-- Material provided follows --

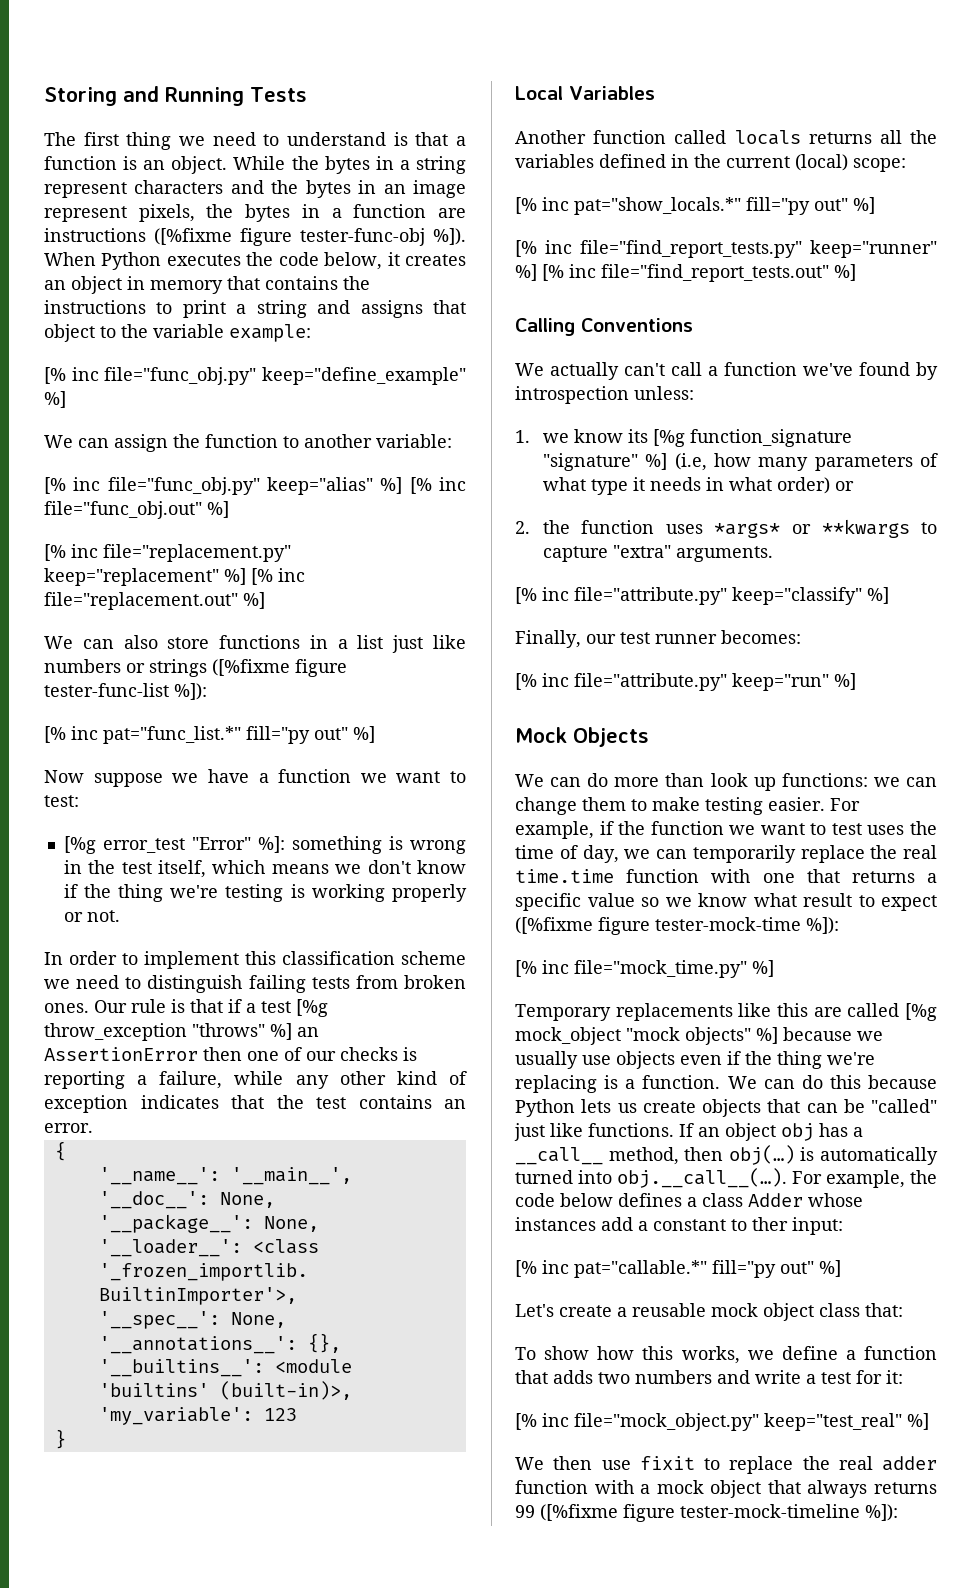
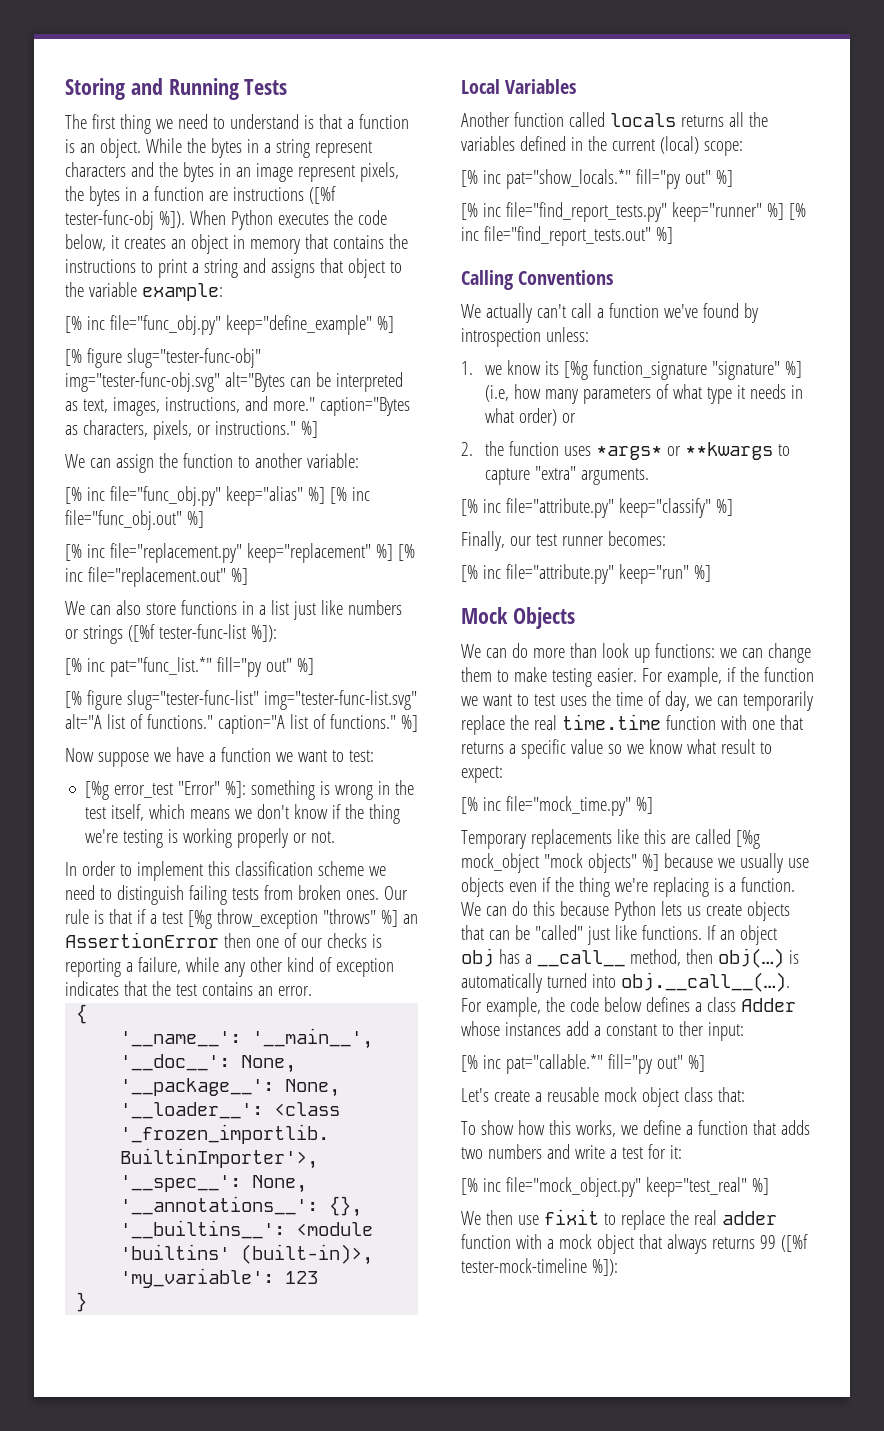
[154,228,292,246] ([%fixme figure -> [308,186,336,204] ([%f
(66, 399) none -> [65,348,261,368] [65,372,403,392] [65,396,410,416] [65,420,318,440] // [% figure slug="tester-func-obj" img="tester-func-obj.svg" alt="Bytes can be interpreted as text, images, instructions, and more." caption="Bytes as characters, pixels, or instructions." %]
[212,659,347,677] ([%fixme figure -> [127,624,155,642] ([%f
(375, 734) none -> [65,690,417,710] [65,714,418,734] // [% figure slug="tester-func-list" img="tester-func-list.svg" alt="A list of functions." caption="A list of functions." %]
[881,895,937,911] [515,917,839,935] expect ([%fixme figure tester-mock-time %]): -> [461,766,503,783] expect:
[540,1504,675,1522] ([%fixme figure -> [780,1234,808,1252] ([%f

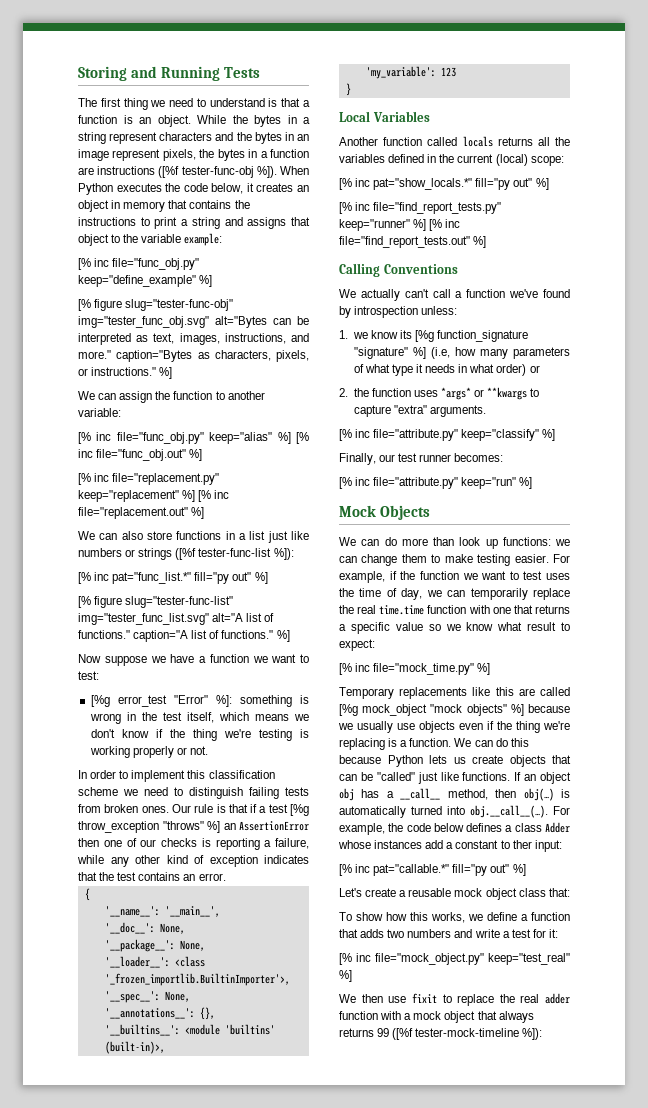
[65,372,220,392] img="tester-func-obj.svg" -> [78,316,209,328] img="tester_func_obj.svg"
[263,690,417,710] img="tester-func-list.svg" -> [78,613,209,625] img="tester_func_list.svg"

-- Material provided concluded --

▶ Problem:
In your copy of the entries above, leave out the pictures and keep every word exact.

▶ Exercise output:
[154,228,292,246] ([%fixme figure -> [308,186,336,204] ([%f
(66, 399) none -> [65,348,261,368] [65,372,403,392] [65,396,410,416] [65,420,318,440] // [% figure slug="tester-func-obj" img="tester-func-obj.svg" alt="Bytes can be interpreted as text, images, instructions, and more." caption="Bytes as characters, pixels, or instructions." %]
[212,659,347,677] ([%fixme figure -> [127,624,155,642] ([%f
(375, 734) none -> [65,690,417,710] [65,714,418,734] // [% figure slug="tester-func-list" img="tester-func-list.svg" alt="A list of functions." caption="A list of functions." %]
[881,895,937,911] [515,917,839,935] expect ([%fixme figure tester-mock-time %]): -> [461,766,503,783] expect:
[540,1504,675,1522] ([%fixme figure -> [780,1234,808,1252] ([%f

[65,372,220,392] img="tester-func-obj.svg" -> [78,316,209,328] img="tester_func_obj.svg"
[263,690,417,710] img="tester-func-list.svg" -> [78,613,209,625] img="tester_func_list.svg"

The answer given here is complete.